Минуту Пега молча глядела на меня, потом ответила.

— Может и так, но всё же, думаю, я недооценила эту девочку. Я бы воспротивилась д'Акастерам из чистого озорства, как делала уже не раз, но мне никогда не грозил за это костёр. Это не просто упрямство, тут нужны храбрость дикой кошки и вера больше, чем у святого Петра

— Почему ты её защищаешь? — закричала я. — Она же убийца... убила собственного ребёнка. Я знаю, вы все вините меня в том, что с ней случилось. Слышала, как вы шепчетесь за моей спиной. Думали, я не знаю, о чём вы говорите? А я знаю. И вы все ошибаетесь. Вы не смеете меня обвинять, она сама виновата во всём. Надеюсь, её сожгут, она это заслужила.
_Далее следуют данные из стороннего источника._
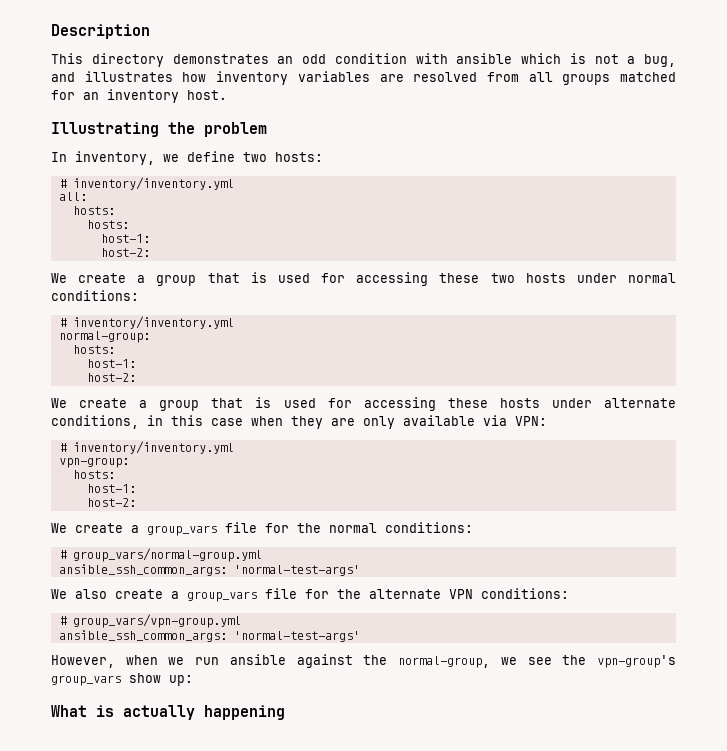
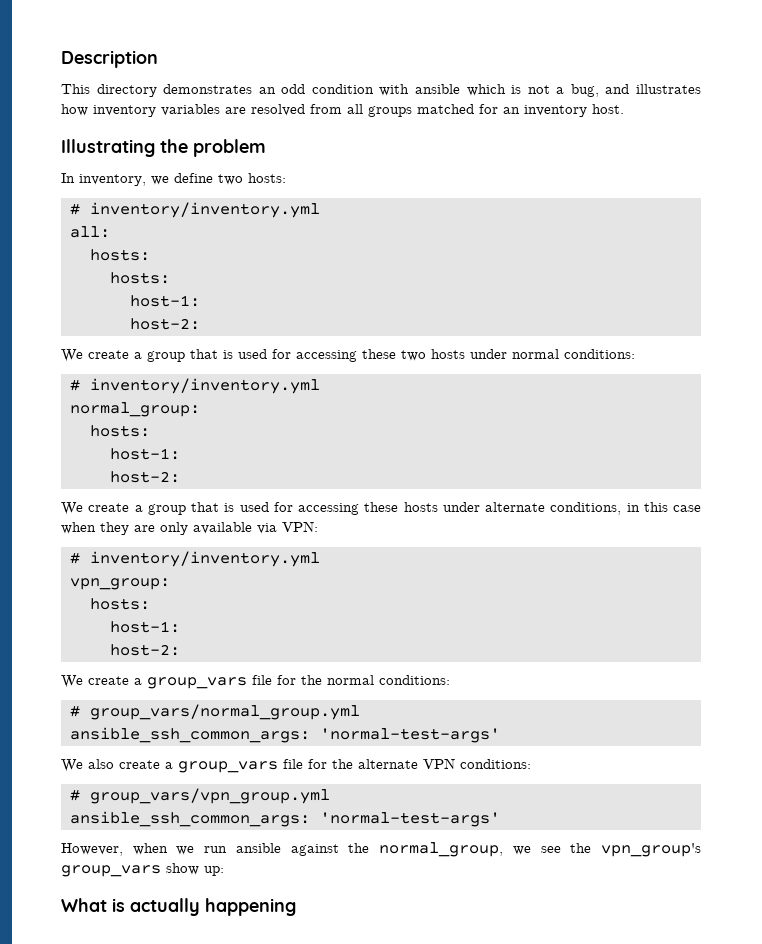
- normal-group:
+ normal_group:
- vpn-group:
+ vpn_group:
- # group_vars/normal-group.yml
+ # group_vars/normal_group.yml
- # group_vars/vpn-group.yml
+ # group_vars/vpn_group.yml
- However, when we run ansible against the normal-group, we see the vpn-group's group_vars show up:
+ However, when we run ansible against the normal_group, we see the vpn_group's group_vars show up:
За то, что она сделала — гореть ей в аду!

Никто не смотрел на меня. Все знали, что я права.

Дверь резко распахнулась, в лечебницу ворвалась Кэтрин. Лицо у неё было дикое и испуганное, как будто встретила ходячего мертвеца.

— В чём дело, детка? — нахмурилась Пега.

Но Кэтрин только стояла, задыхаясь, издавая невнятные мяукающие звуки.

— Ну давай, выкладывай, — Пега положила руку ей на плечо.

— Волы... на которых мы пахали. Мы с Молочницей Мартой пошли загнать их с пастбища на ночь, а они... ох, они мёртвые!

— Чума! — Пастушка Марта вскочила на ноги. — Господи, помилуй.

— Не чёрная погибель, — Кэтрин начала вслипывать. — Кто-то на них напал... огромные раны... и всё в крови... Оно вырвало им глаза... Оулмэн... это Оулмэн.

Настоятельница Марта     

Опускаясь на колени у алтаря, я услышала, как открылась и закрылась дверь часовни за моей спиной, но не стала оборачиваться. Я надеялась, кто бы это ни был, он пришёл молиться, а меня наконец оставят в покое. Я больше не вынесу сочувствующих взглядов женщин, одних и тех же, повторяющихся снова и снова вопросов.